Gaussian quantum steering is a type of quantum correlation in which two entangled states exhibit asymmetry. An efficient theoretical proposal is presented for the control of quantum steering and enhancement of entanglement in a Laguerre–Gaussian (LG) cavity optomechanical system. The system contains two rotating mirrors and a coherently driven optical parametric amplifier (OPA). The numerical results show significantly improved mirror‐mirror and mirror‐cavity entanglements by controlling the system parameters such as parametric gain, parametric phase, and the frequency of the two rotating mirrors. In addition to bipartite entanglement, our system also exhibits mirror‐cavity‐mirror tripartite entanglement as well. Another intriguing finding is the control of quantum steering, for which several results were obtained by investigating it for various system parameters. It is shown that the steering directivity is primarily determined by the frequency of two rotating mirrors. Furthermore, for two rotating mirrors, quantum steering is found to be asymmetric both one‐way and two‐way. Therefore, it can be asserted that the current proposal may help in the understanding of non‐local correlations and entanglement verification tasks.
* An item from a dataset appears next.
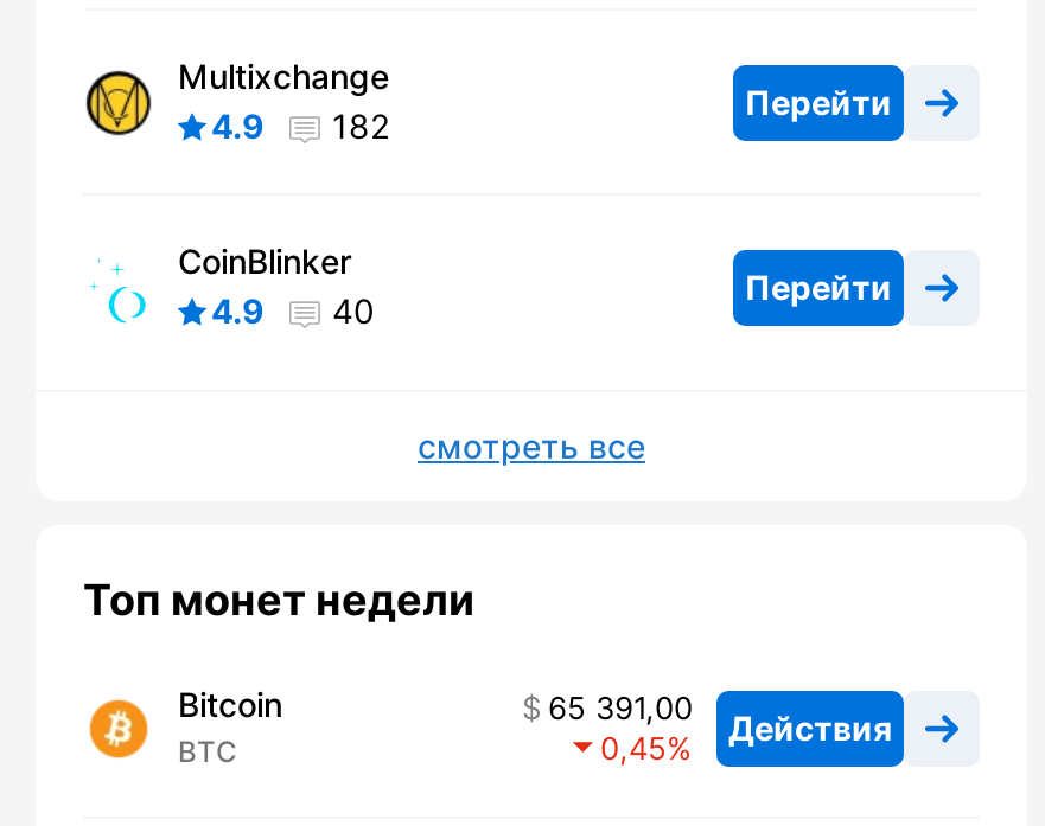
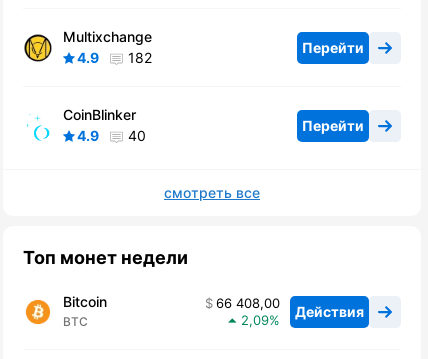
[548,689,892,748] 65 391,00 Действия -> [216,295,364,320] 66 408,00 Действия
[600,730,667,768] 0,45 -> [241,312,269,328] 2,09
An efficient scheme is presented for controlling quantum steering and enhancing entanglements in a Laguerre–Gaussian (LG) cavity optomechanical system containing two rotating mirrors and an optical parametric amplifier (OPA) driven by coherent light. The OPA directly affects the bipartite and tripartite entanglements. Furthermore, the steering directivity is primarily determined by the frequency of two rotating mirrors.